Maintaining relationships with the land and it’s inhabitants is the foundation of indigenous worldview. Gifting tobacco, or the practice of giving protocol, in indigenous culture is integral to promoting reciprocity in relationships.
These Alberta grown tobacco plants have found a new home in the Okanagen at the Indigenous World Winery. One plant was gifted for each of the four directions. They will be carefully tended to at the winery now. I gifted the plants in exchange for teachings about the land and indigenous people of the central Okanagen.
Over time, I have considered the teachings of reciprocity. Practicing reciprocity is not limited to gifts of tobacco, and is not about keeping tabs or counting flavors. Keeping relationships mindfully, for me, has been about considering where I have given too much of myself or conversely not enough. It has been about evaluating where I wasn’t allowing myself to receive and / or when I was allowing actions incongruent to the relational values I want to foster. It is about setting boundaries, maintaining balance and being in a state of gratitude and appreciation.

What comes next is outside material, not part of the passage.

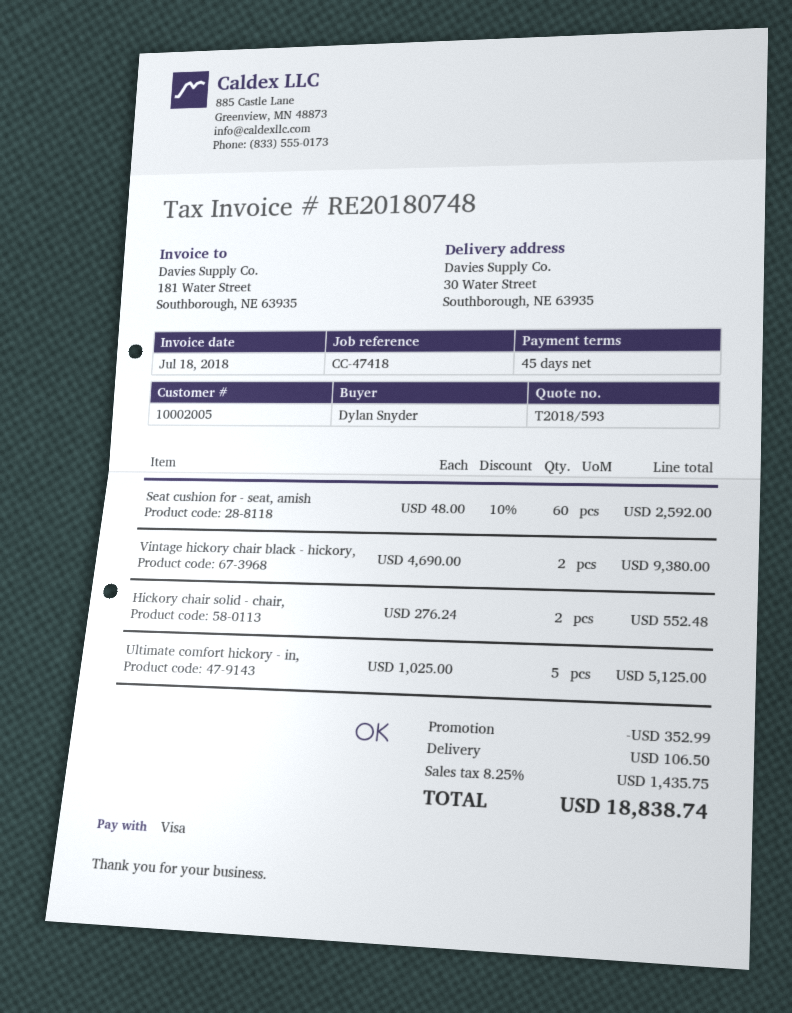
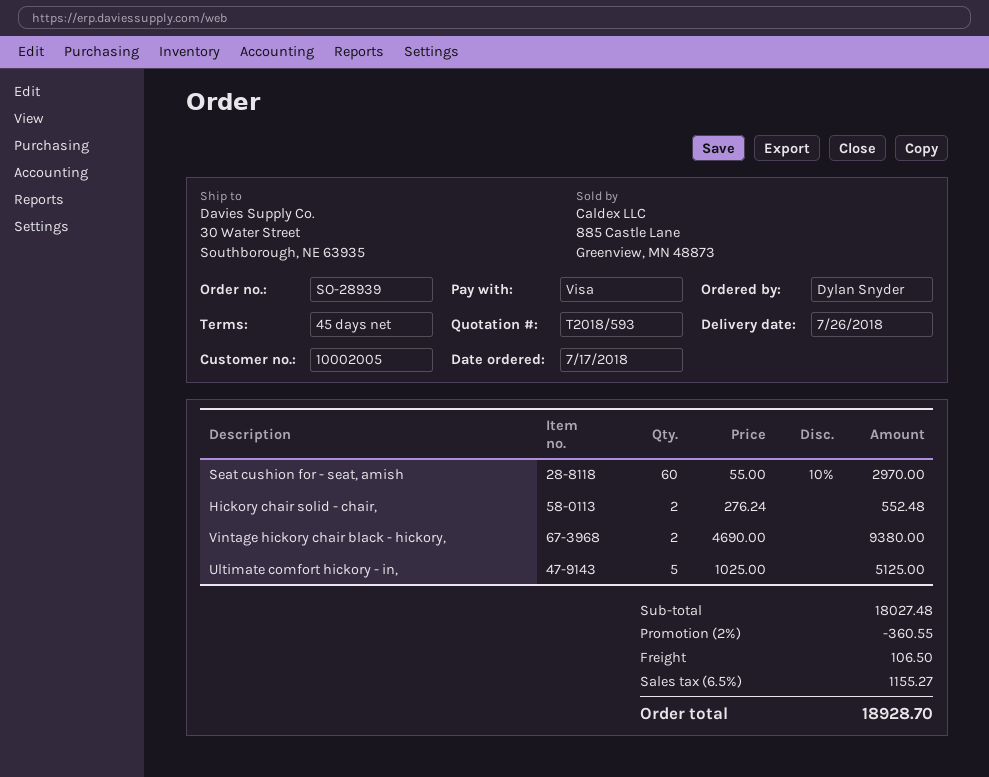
Seat cushion for - seat, amish: 60 x 48.00 - 10% = 2592.00 -> 60 x 55.00 - 10% = 2970.00
discount: 352.99 -> 360.55
tax: 8.25% = 1435.75 -> 6.5% = 1155.27
total: 18838.74 -> 18928.70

Gifting tobacco and adherence to traditional protocols has allowed me to continue my work as an indigenous ally. I’m frequently humbled by the support I receive to do this work and recognize that it is made possible by understanding the teachings of reciprocity.I hope to visit the winery again and see how the tobacco plants are enjoying the Okanagen sun!
The winery practices reciprocity as well. They gift tobacco and provide a small teaching card with the medicine pouch as pictured here.